Os acionistas do Banco de Brasília (BRB) aprovaram, nesta quarta-feira (22 de abril de 2026), a proposta de aumento de capital da instituição estatal, cujo controlador é o Governo do Distrito Federal (GDF), com participação de 53,7% do capital social.
A decisão, tomada em Assembleia Geral Extraordinária realizada pela manhã, autoriza a emissão de ações ordinárias e preferenciais até o limite de R$ 8,81 bilhões. Cada ação será oferecida por R$ 5,36 em operação de subscrição privada.

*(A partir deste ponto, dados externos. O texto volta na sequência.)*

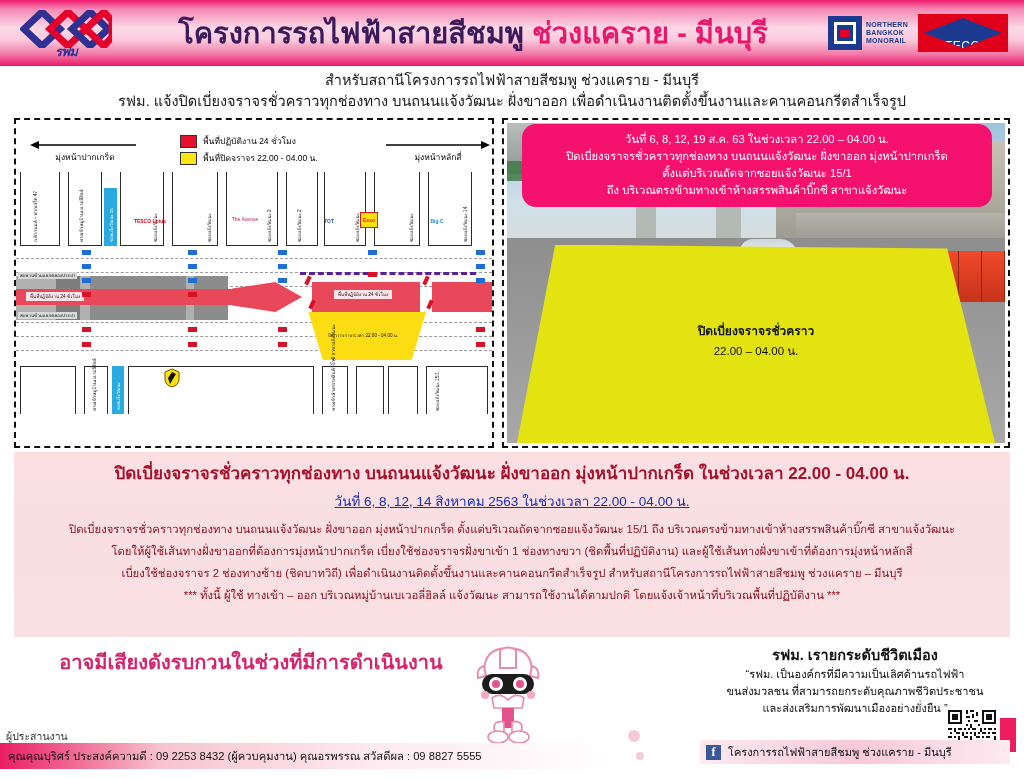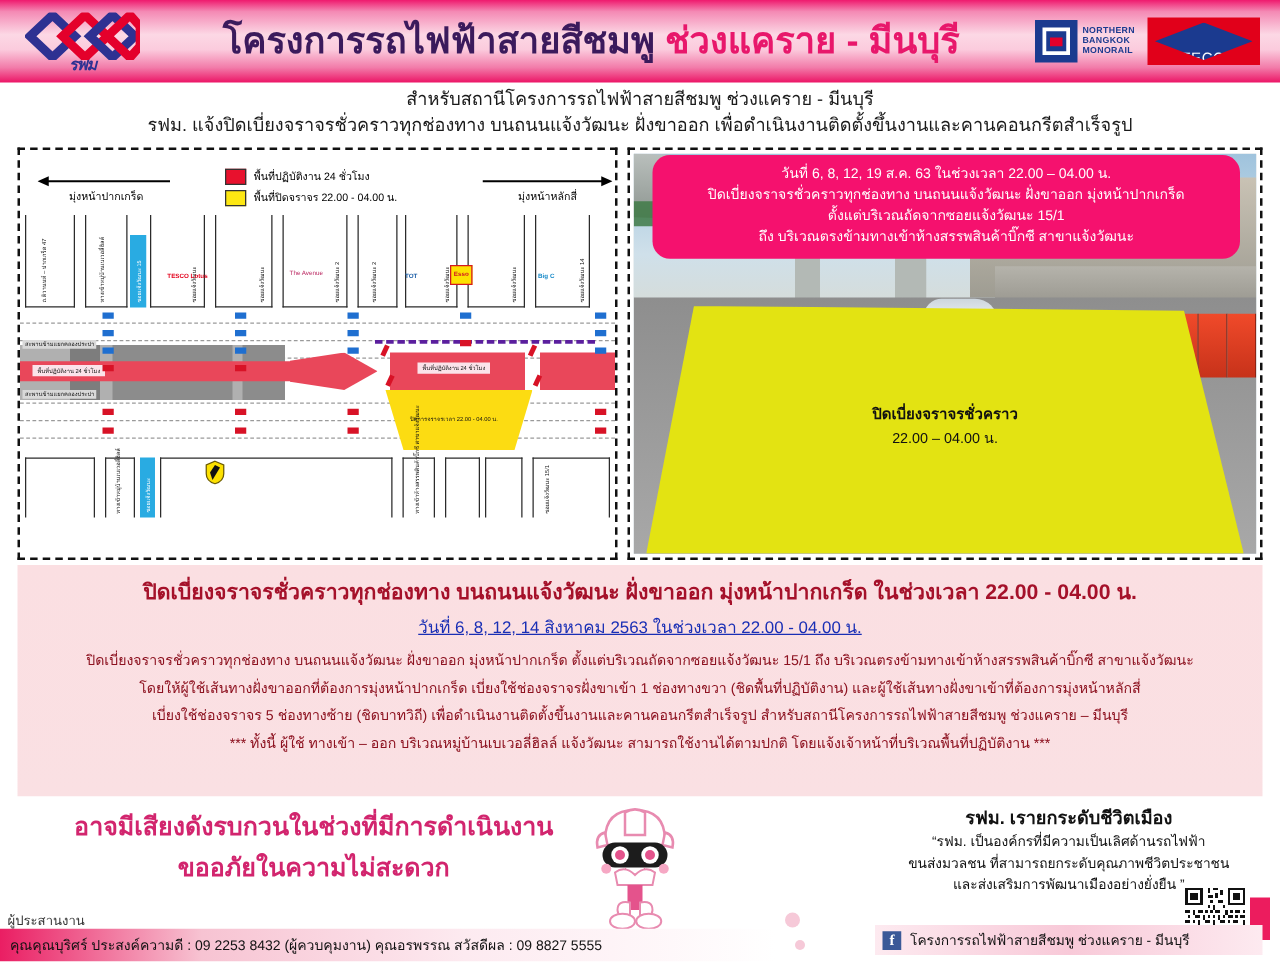"เบี่ยงใช้ช่องจราจร 5 ช่องทางซ้าย" p { text: 5 -> 2 }
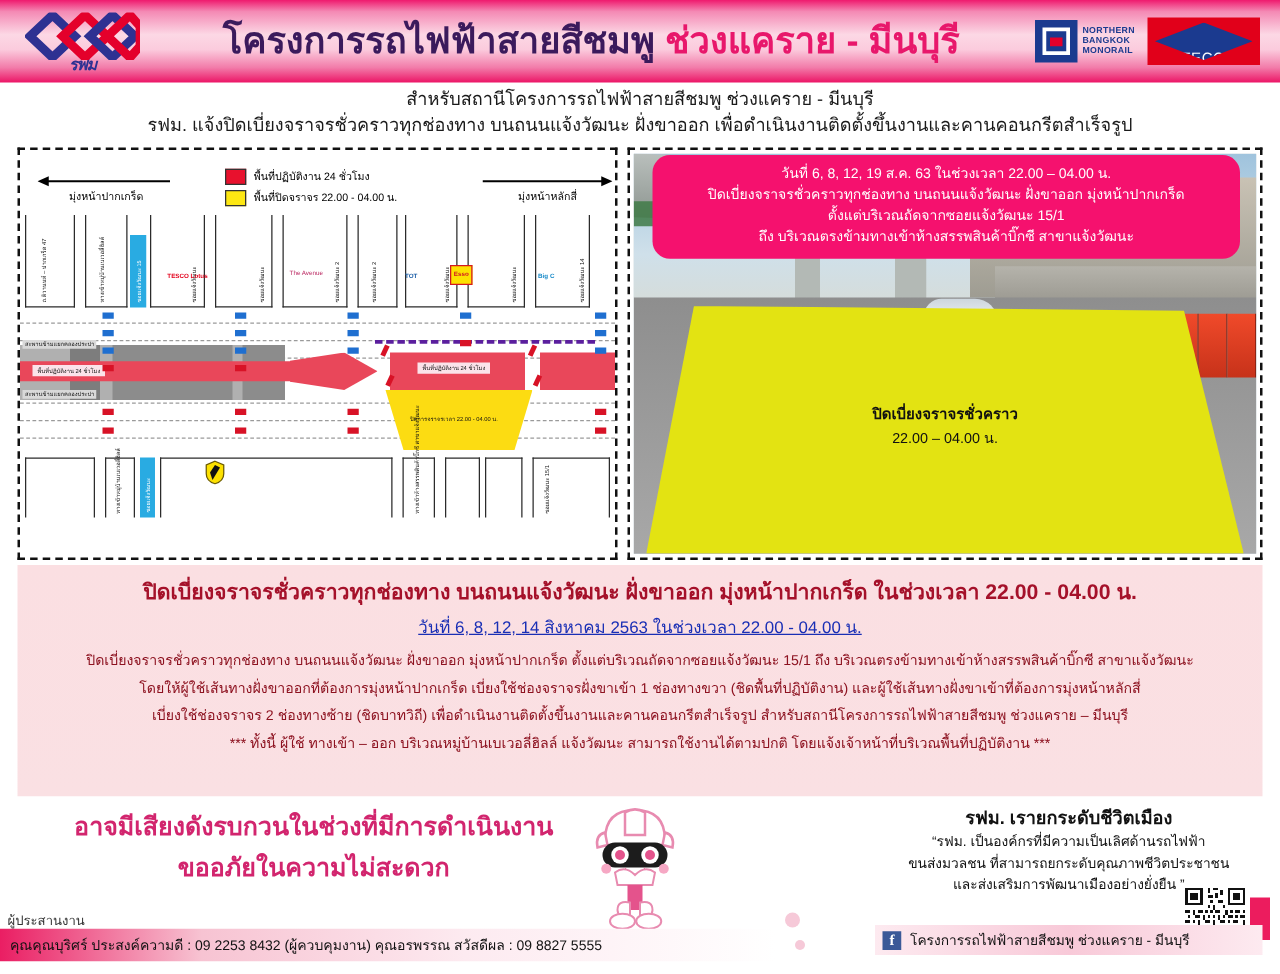"ขออภัยในความไม่สะดวก" div { html: <div>ขออภัยในความไม่สะดวก</div> -> none }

Segundo a diretoria do BRB, a expectativa é que o capital social da instituição saia dos atuais R$ 2,344 bilhões para, no mínimo, R$ 2,88 bilhões; o teto previsto ficou em R$ 11,16 bilhões. O objetivo formal do aumento de capital é garantir níveis adequados de capitalização, ampliar a capacidade de crescimento das operações e reforçar a estrutura de capital, melhorando indicadores prudenciais e patrimoniais.
Os acionistas também autorizaram o Conselho de Administração a adotar todas as medidas necessárias para viabilizar a operação. Na mesma assembleia foram homologadas as indicações para o Conselho de Administração do banco: o atual presidente Nelson Antônio de Souza, além de Joaquim Lima de Oliveira e Sergio Iunes Brito.
Crise institucional
Criado em 1964, o BRB atravessa uma crise institucional considerada sem precedentes na sua história. A primeira fase da Operação Compliance Zero, deflagrada pela Polícia Federal em novembro de 2025, revelou um esquema de fraudes financeiras e expôs perdas bilionárias do banco relacionadas à compra de créditos originários do Banco Master.
O controlador do Master, Daniel Vorcaro, está preso desde o início de março de 2026. As apurações também levaram ao afastamento e à prisão do ex-presidente do BRB, Paulo Henrique Costa (PHC), investigado por suspeitas de crimes financeiros, corrupção, lavagem de dinheiro e participação em organização criminosa.
Em busca de desmonetizar ativos adquiridos do Master, o BRB assinou memorando de entendimento com a gestora Quadra Capital. Pelo acordo, a gestora se compromete a pagar à vista entre R$ 3 bilhões e R$ 4 bilhões pelos créditos adquiridos e mais R$ 11 bilhões ou R$ 12 bilhões conforme o resultado da cobrança desses títulos.
A cobrança será operacionalizada por um fundo de investimento criado para gerir e monetizar os ativos, do qual o BRB e a Quadra terão participação. A negociação precisa ainda ser submetida à análise do Banco Central (BC).
O economista e professor da Universidade de Brasília César Bergo afirmou à Agência Brasil que o êxito do acordo depende do desempenho do fundo de investimento e que a Quadra só efetuará pagamentos adicionais se houver recuperação significativa dos créditos. Para Bergo, o acordo pode aliviar temporariamente a situação do banco, mas não resolverá integralmente a crise, razão pela qual o BRB também busca empréstimo superior a R$ 6 bilhões junto ao Fundo Garantidor de Créditos (FGC) e sinaliza medidas de gestão mais austera e eventual mudança de estratégia de negócios.
As providências aprovadas pelos acionistas e o memorando com a Quadra seguem como medidas centrais para a tentativa de recomposição financeira e institucional do BRB.